Я разошелся, радуясь удачному вечеру в веселой компании. Спустил около шести сотен, если считать чек, выданный Кантебиле. Но я привык к тому, что у меня все кому не лень выуживают деньги, поэтому почти не огорчился. Я был в приподнятом настроении, много пил, много смеялся и говорил, говорил без умолку. Наверное, распространялся о своих проблемах и планах. Потом мне сказали, что я был единственный, кто не понимал, что происходит. Увидев, что братья Кантебиле мошенничают, другие игроки постепенно побросали карты. Те, сдавая, как бы случайно открывали карту, передергивали, перемигивались и гребли кон за коном.

– Нет уж, у меня их штучки не пройдут! – театрально выкрикнул Джордж.

– Ты поосторожнее с Ринальдо…

– Ринальдо – мелкая шпана! – ревел Джордж.

* * *

Может быть, он и впрямь «мелкая шпана», но во времена Капоне семья Кантебиле была шпаной нормальной. Тогда весь мир считал, что Чикаго залит кровью: там бойни и бандитские разборки. На иерархической лестнице преступного мира Кантебиле занимали ступеньку посередине. Работали на Банду, водили грузовики с запрещенным спиртным, избивали и убивали людей. Так, хулиганы и уголовники средней руки. Но в сороковых слабоумный дядька, служивший в чикагской полиции, опозорил семью.

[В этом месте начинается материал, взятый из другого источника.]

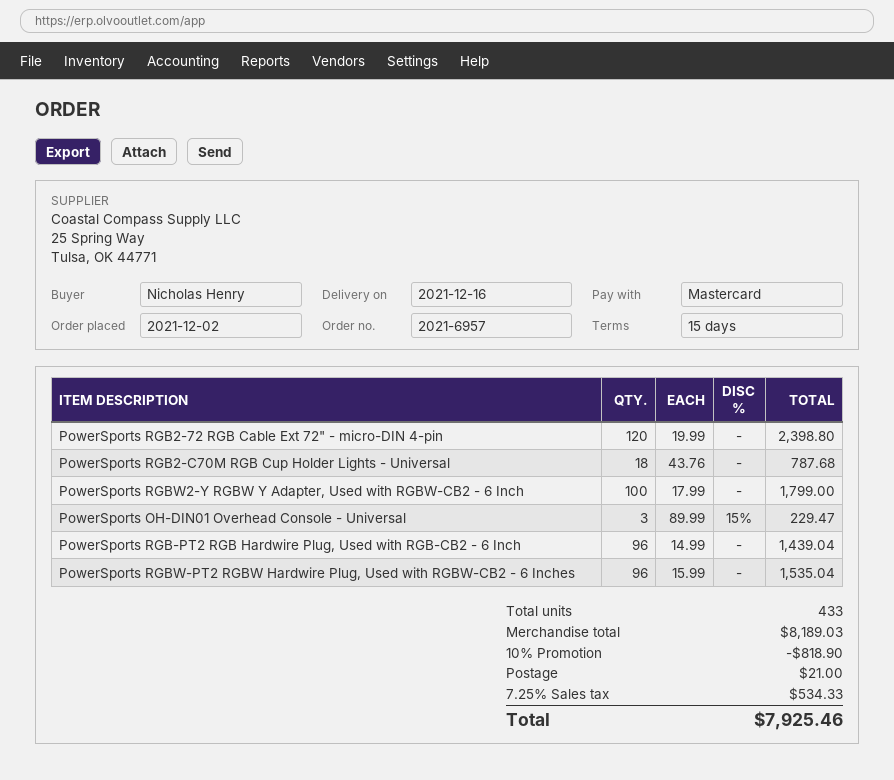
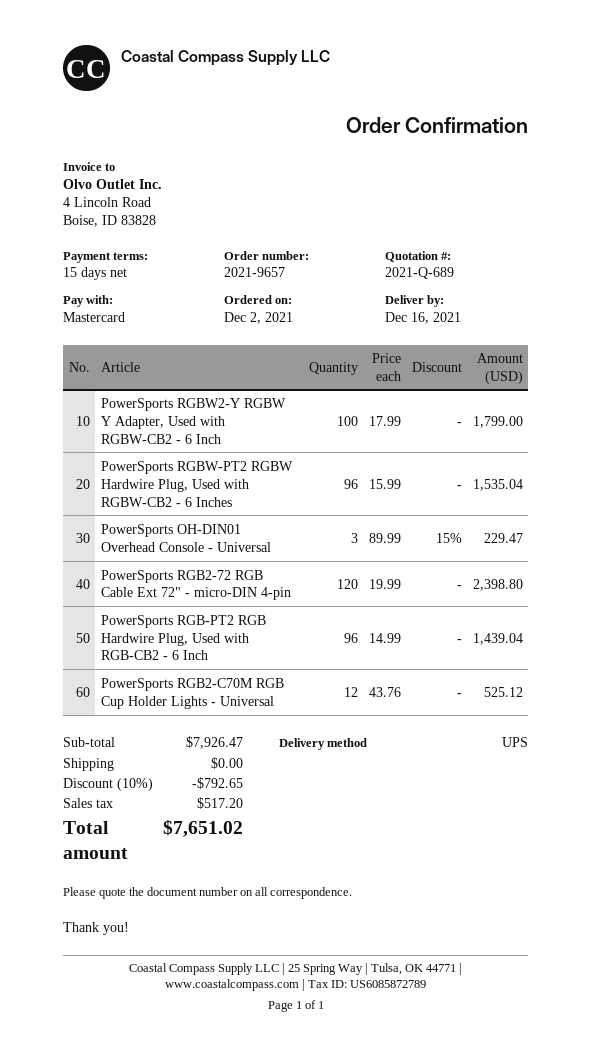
order number: 2021-6957 -> 2021-9657
PowerSports RGB2-C70M RGB Cup Holder Lights - Universal: 18 x 43.76 = 787.68 -> 12 x 43.76 = 525.12
subtotal: 8189.03 -> 7926.47
discount: 10% = 818.90 -> 10% = 792.65
shipping: 21.00 -> 0.00
tax: 534.33 -> 517.20
total: 7925.46 -> 7651.02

Он напился в баре в стельку, и двое молодых субчиков просто так, забавы ради, вытащили у него оба револьвера, повалили на пол, пинали ногами, заставили есть опилки. Он плакал от обиды и боли. Вдоволь натешившись, хулиганы пустились наутек, бросили револьверы. Это была крупная ошибка с их стороны. Собрав последние силы, коп погнался за ними и на улице застрелил обоих. С тех пор, сказал Джордж, никто не принимает Кантебилей всерьез. Разделавшись с двумя парнями, старый Ральф (Мучи) Кантебиле, отбывающий сейчас пожизненное заключение в Жольете, вконец уронил авторитет семьи в глазах Банды. Вот почему Ринальдо не мог стерпеть обиды, нанесенной ему каким-то фраером, который проиграл ему в покер, но аннулировал чек. Возможно, Ринальдо не занимал заметного положения в уголовной среде, однако мой «мерседес» он расколошматил. Не знаю, была ли его злость настоящей или наигранной. Очевидно, он принадлежит к гордым и ранимым натурам, а от них одни неприятности, потому что они придают значение всяким пустякам, на которые разумный человек просто плюет.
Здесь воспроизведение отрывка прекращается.